(AVAILABLE DATA)
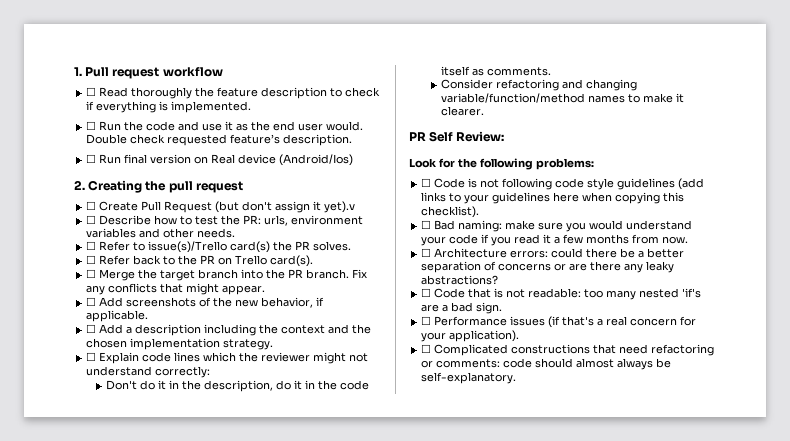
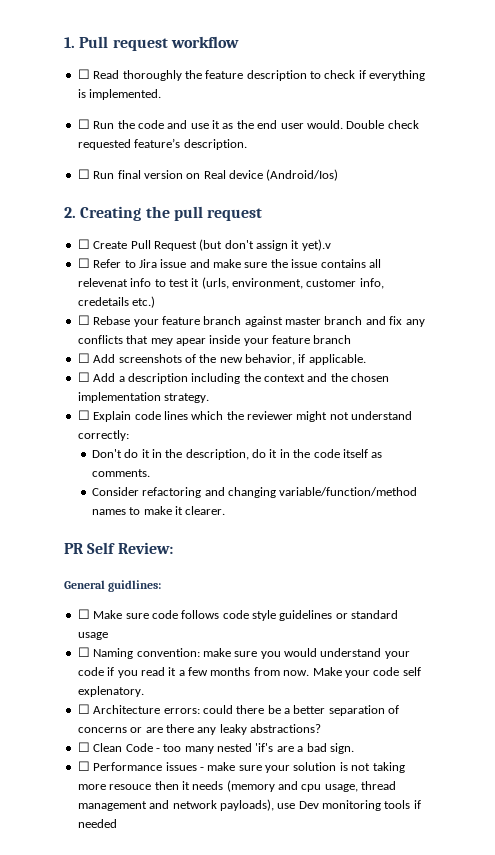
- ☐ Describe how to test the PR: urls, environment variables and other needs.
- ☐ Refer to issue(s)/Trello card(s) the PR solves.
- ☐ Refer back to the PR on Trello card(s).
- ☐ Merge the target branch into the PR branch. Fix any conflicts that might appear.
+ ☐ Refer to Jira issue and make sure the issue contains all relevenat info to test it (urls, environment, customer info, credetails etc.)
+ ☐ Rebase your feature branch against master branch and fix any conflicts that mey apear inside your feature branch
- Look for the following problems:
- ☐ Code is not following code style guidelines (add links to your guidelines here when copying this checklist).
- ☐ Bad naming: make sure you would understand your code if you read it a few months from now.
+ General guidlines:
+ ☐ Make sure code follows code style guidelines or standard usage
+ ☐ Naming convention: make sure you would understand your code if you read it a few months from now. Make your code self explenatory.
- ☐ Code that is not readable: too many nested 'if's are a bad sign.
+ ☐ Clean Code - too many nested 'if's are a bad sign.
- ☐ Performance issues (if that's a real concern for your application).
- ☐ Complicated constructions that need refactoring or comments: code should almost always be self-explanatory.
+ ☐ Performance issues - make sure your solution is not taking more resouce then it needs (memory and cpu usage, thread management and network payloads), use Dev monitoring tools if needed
(End AVAILABLE DATA)
From the first line to the last, repeat the data above exactly and leave the pictures out.

ANSWER AREA -
- ☐ Describe how to test the PR: urls, environment variables and other needs.
- ☐ Refer to issue(s)/Trello card(s) the PR solves.
- ☐ Refer back to the PR on Trello card(s).
- ☐ Merge the target branch into the PR branch. Fix any conflicts that might appear.
+ ☐ Refer to Jira issue and make sure the issue contains all relevenat info to test it (urls, environment, customer info, credetails etc.)
+ ☐ Rebase your feature branch against master branch and fix any conflicts that mey apear inside your feature branch
- Look for the following problems:
- ☐ Code is not following code style guidelines (add links to your guidelines here when copying this checklist).
- ☐ Bad naming: make sure you would understand your code if you read it a few months from now.
+ General guidlines:
+ ☐ Make sure code follows code style guidelines or standard usage
+ ☐ Naming convention: make sure you would understand your code if you read it a few months from now. Make your code self explenatory.
- ☐ Code that is not readable: too many nested 'if's are a bad sign.
+ ☐ Clean Code - too many nested 'if's are a bad sign.
- ☐ Performance issues (if that's a real concern for your application).
- ☐ Complicated constructions that need refactoring or comments: code should almost always be self-explanatory.
+ ☐ Performance issues - make sure your solution is not taking more resouce then it needs (memory and cpu usage, thread management and network payloads), use Dev monitoring tools if needed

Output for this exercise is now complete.